C’est d’abord l’histoire d’une épopée, celle d’un faste disparu. La mine et la métallurgie ont fait émerger de grandes industries : Saint-Étienne devient la « ville aux mille brevets », berceau des armes à feu, de la rubanerie et de la bicyclette. Si l’âge d’or fait la fortune de quelques grandes familles, elle reste une cité ouvrière pauvre. « Au XIXe et début du XXe siècles, la vie ici est une vie de misère », fait remarquer Grégory Charbonnier, chef de projet Ville d’Art et d’Histoire. L’urbanisation se développe rapidement le long d’un axe nord-sud. Des quartiers se juxtaposent sans réelle cohérence et, hormis quelques beaux immeubles art nouveau, son ADN se fond vite dans des barres HLM disgracieuses.

Après l’apogée industrielle, les usines et les mines ferment les unes après les autres. Les années 1970 marquent le début d’une longue phase d’errance, de paupérisation et d’exode. La « fièvre verte » de l’AS Saint-Étienne redonne un semblant de dignité aux Stéphanois : ici, le foot met tout le monde d’accord. Les jeunes portent aujourd’hui encore fièrement l’écharpe des Verts. « On a le profil des villes du Nord, des villes minières chaleureuses et solidaires », vante Robert Karulak, président de l’Office du tourisme. Ce n’est certes pas la plus belle du monde, mais on aime « Sainté », l’incomprise, qui a pourtant les atouts d’une grande.

Bienvenue à Saint-Etienne.
Bienvenue à Saint-Etienne. Saint-Etienne Tourisme Congres - Vanessa Martin

Le design, moteur de sa transformation urbaine

Pragmatique, la métropole a compris au tournant du millénaire que le design pouvait être un moteur de transformation urbaine. « Il existe un lien naturel entre la manufacture et la création via le dessin industriel », souligne Marc Chassaubéné, adjoint à la culture. C’est ce qui fait la valeur ajoutée de notre production.

En 1998, la première Biennale de Design en France est organisée sous l’impulsion de l’école des Beaux-Arts. Le succès est immédiat et croît avec les années. Désormais référence au-delà des frontières, l’événement confère à Saint-Étienne un leadership reconnu en la matière, une revanche savoureuse pour celle qui s’est trop souvent vue éclipsée par Lyon.

Dans les rues de Saint-Etienne, le tramway file jusqu’à la Cité du Design.
Dans les rues de Saint-Etienne, le tramway file jusqu’à la Cité du Design. Saint-Etienne Tourisme Congres - French Wanderers

Un patrimoine remarquable, et peu remarqué

Les grands espaces laissés vacants par l’industrie, effacés peu à peu des mémoires, sont réinvestis en lieux de culture.

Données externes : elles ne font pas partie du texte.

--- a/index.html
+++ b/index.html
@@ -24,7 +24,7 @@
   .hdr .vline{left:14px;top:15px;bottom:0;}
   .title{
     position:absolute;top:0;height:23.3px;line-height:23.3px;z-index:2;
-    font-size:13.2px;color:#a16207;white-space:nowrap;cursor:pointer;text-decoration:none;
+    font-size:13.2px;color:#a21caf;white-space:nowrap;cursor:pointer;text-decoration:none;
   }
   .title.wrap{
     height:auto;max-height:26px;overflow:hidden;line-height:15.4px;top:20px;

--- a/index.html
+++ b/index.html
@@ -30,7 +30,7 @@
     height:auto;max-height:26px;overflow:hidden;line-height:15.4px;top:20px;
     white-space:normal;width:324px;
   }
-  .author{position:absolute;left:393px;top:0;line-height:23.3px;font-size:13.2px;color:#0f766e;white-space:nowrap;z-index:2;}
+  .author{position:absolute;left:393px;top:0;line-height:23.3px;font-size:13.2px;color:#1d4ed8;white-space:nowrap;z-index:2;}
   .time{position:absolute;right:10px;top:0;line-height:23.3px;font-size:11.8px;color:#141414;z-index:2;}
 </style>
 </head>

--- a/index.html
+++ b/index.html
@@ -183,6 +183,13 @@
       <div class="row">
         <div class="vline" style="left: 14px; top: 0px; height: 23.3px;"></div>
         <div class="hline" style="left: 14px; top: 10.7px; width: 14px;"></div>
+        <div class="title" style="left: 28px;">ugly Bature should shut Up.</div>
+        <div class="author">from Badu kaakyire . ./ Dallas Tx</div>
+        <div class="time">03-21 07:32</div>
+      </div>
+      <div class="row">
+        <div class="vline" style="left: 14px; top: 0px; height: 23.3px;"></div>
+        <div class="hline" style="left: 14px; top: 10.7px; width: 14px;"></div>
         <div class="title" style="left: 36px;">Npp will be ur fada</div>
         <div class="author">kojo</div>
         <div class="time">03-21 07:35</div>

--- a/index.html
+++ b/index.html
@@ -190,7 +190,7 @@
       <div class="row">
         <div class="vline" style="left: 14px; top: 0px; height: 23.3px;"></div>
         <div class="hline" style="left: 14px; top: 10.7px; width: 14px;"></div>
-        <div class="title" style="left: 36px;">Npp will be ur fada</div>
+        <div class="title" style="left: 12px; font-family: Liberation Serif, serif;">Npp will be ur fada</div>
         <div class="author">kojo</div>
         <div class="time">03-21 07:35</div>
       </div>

Située dans l’ancienne Manufacture d’Armes, la Cité du Design ambitionne en 2009 de tourner les Stéphanois vers l’avenir. Elle sert de plateforme à l’éducation, la recherche et l’innovation. En 2010, la commune obtient le label Ville créative UNESCO de Design. Saint-Étienne semble renaître de ses cendres : de nouvelles signatures architecturales émergent, notamment Norman Foster, qui érige un impressionnant Zénith. La ville se rêve désormais en destination « hors cadre », laboratoire d’une pensée disruptive. Plusieurs galeries enrichissent un paysage culturel dense pour une agglomération de cette taille. Cette politique paye : en dix ans, la taxe de séjour a été multipliée par trois, frôlant le million d’euros annuel.

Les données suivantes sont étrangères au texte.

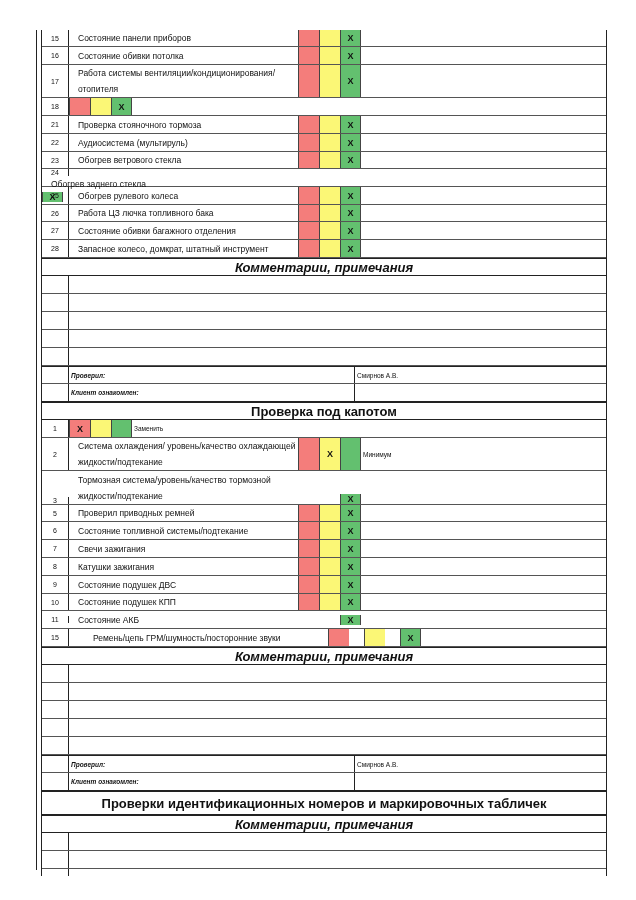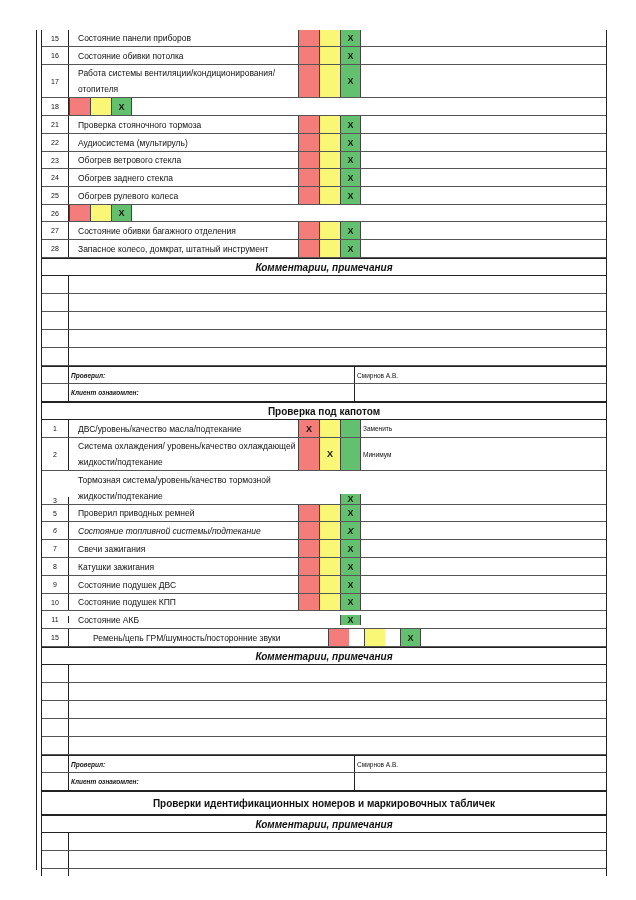--- a/index.html
+++ b/index.html
@@ -81,7 +81,7 @@
       <div class="c-g">X</div>
       <div class="c-note"></div>
     </div>
-    <div class="row" style="height: 18px;">
+    <div class="row" style="height: 18px; flex-direction: column;">
       <div class="c-num">24</div>
       <div class="c-name">Обогрев заднего стекла</div>
       <div class="c-r"></div>

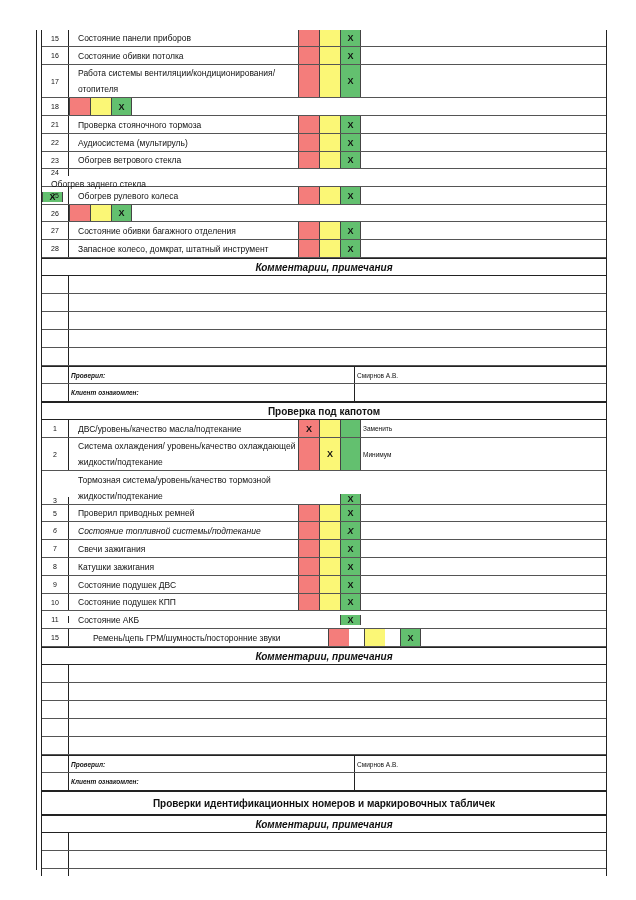--- a/index.html
+++ b/index.html
@@ -99,6 +99,7 @@
     </div>
     <div class="row" style="height: 17px;">
       <div class="c-num">26</div>
+      <div class="c-name">Работа ЦЗ лючка топливного бака</div>
       <div class="c-r"></div>
       <div class="c-y"></div>
       <div class="c-g">X</div>

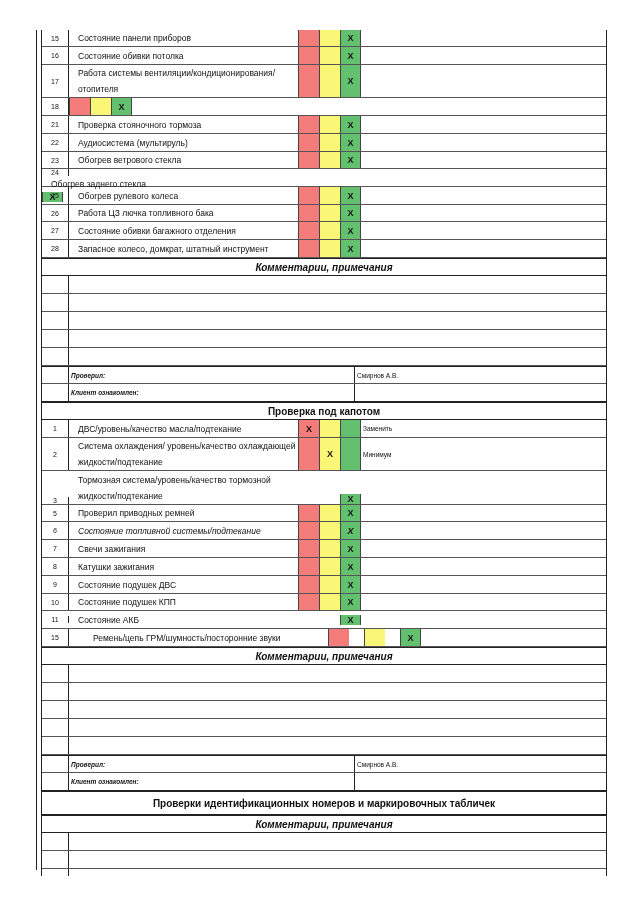--- a/index.html
+++ b/index.html
@@ -15,7 +15,7 @@
   .c-y { background:#fbf776; }
   .c-g { background:#63c06f; border-right:1px solid #444; }
   .c-note { flex:1; font-size:6.5px; display:flex; align-items:center; padding-left:2px; }
-  .hdr { justify-content:center; align-items:center; font-size:10px; font-weight:bold; }
+  .hdr { justify-content:center; align-items:center; font-size:13px; font-weight:bold; }
   .hdr.it { font-style:italic; }
   .blank .c-num { border-right:1px solid #222; }
   .sig-label { width:286px; flex:none; font-size:6.5px; font-weight:bold; font-style:italic; display:flex; align-items:center; padding-left:2px; border-right:1px solid #222; box-sizing:border-box; }

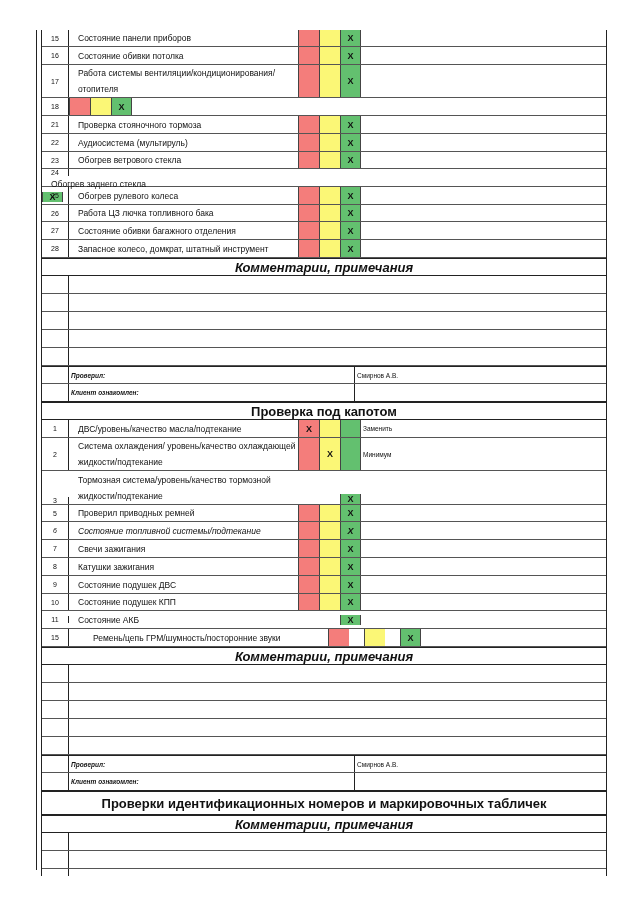--- a/index.html
+++ b/index.html
@@ -155,7 +155,6 @@
     <div class="row thick hdr" style="height: 18px; border-top: 1px solid rgb(34, 34, 34);">Проверка под капотом</div>
     <div class="row" style="height: 18px;">
       <div class="c-num">1</div>
-      <div class="c-name">ДВС/уровень/качество масла/подтекание</div>
       <div class="c-r">X</div>
       <div class="c-y"></div>
       <div class="c-g"></div>

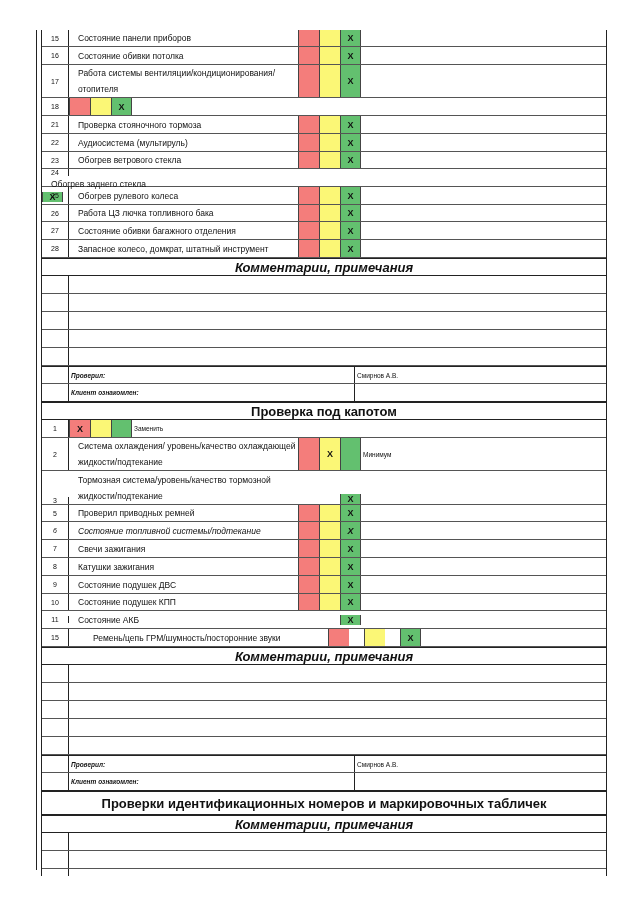--- a/index.html
+++ b/index.html
@@ -184,7 +184,7 @@
       <div class="c-g">X</div>
       <div class="c-note"></div>
     </div>
-    <div class="row" style="height: 18px; font-style: italic;">
+    <div class="row" style="height: 18px;">
       <div class="c-num">6</div>
       <div class="c-name">Состояние топливной системы/подтекание</div>
       <div class="c-r"></div>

Temps fort pour la ville, le Musée d’Art Moderne et Contemporain, deuxième collection du pays après Pompidou, vient de rouvrir après 19 mois de travaux. Pas moins de 8 500 visiteurs ont fait le déplacement le premier week-end. Mais lorsque nous le visitons ce jeudi matin, tout est somme toute très calme. Notre balade se poursuit à Firminy, un quartier populaire et excentré cerné de grandes barres, où se distingue le site Le Corbusier, remarquable et plus grand ensemble européen de l’architecte. Des visites guidées valorisent ce patrimoine d’exception. « Une grande partie de la population n’a pas vraiment conscience de cet héritage culturel », souffle néanmoins Laurent Giuliana, médiateur à l’office de tourisme et fier habitant de l’unité d’habitation.

Eglise Saint-Pierre, Le Corbusier.
Eglise Saint-Pierre, Le Corbusier.

Le design, motif de rupture entre population et classe dirigeante

Le design a-t-il vraiment sauvé la ville ? « Après les nombreuses fermetures d’usines, nous aurions pu devenir Détroit, mais ça n’a pas été le cas », nous répond Grégory Charbonnier avec franchise. Mais cette orientation quelque peu élitiste touche-t-elle vraiment le cœur de la population ? « Ce n’est pas si simple, c’est l’écueil de cette aventure, reconnaît Marc Chassaubéné. En 2008, nous avons senti une fracture entre les Stéphanois et l’équipe municipale dans notre intention de créer une Cité du Design. » En coulisses, certains témoignages sont plus critiques : « Certains n’ont même pas compris ce qu’était le design. Mais c’était la seule idée pour aller de l’avant. » Finalement, l’histoire semble se rejouer : élites dirigeantes et population modeste jouent des partitions différentes.

Alors, à quel avenir rêver ? « Celui de conserver notre capacité d’innover », reprend Chassaubéné. « Nous sommes toujours ‘la ville aux mille brevets’, avec un réseau dense de PME-TPE en santé numérique et design. » Comme un écho à la « start-up nation ». En partant, la lumière automnale se dépose sur les façades des entrepôts, créant un tableau puissant, inattendu, au-delà de la notion même de beauté.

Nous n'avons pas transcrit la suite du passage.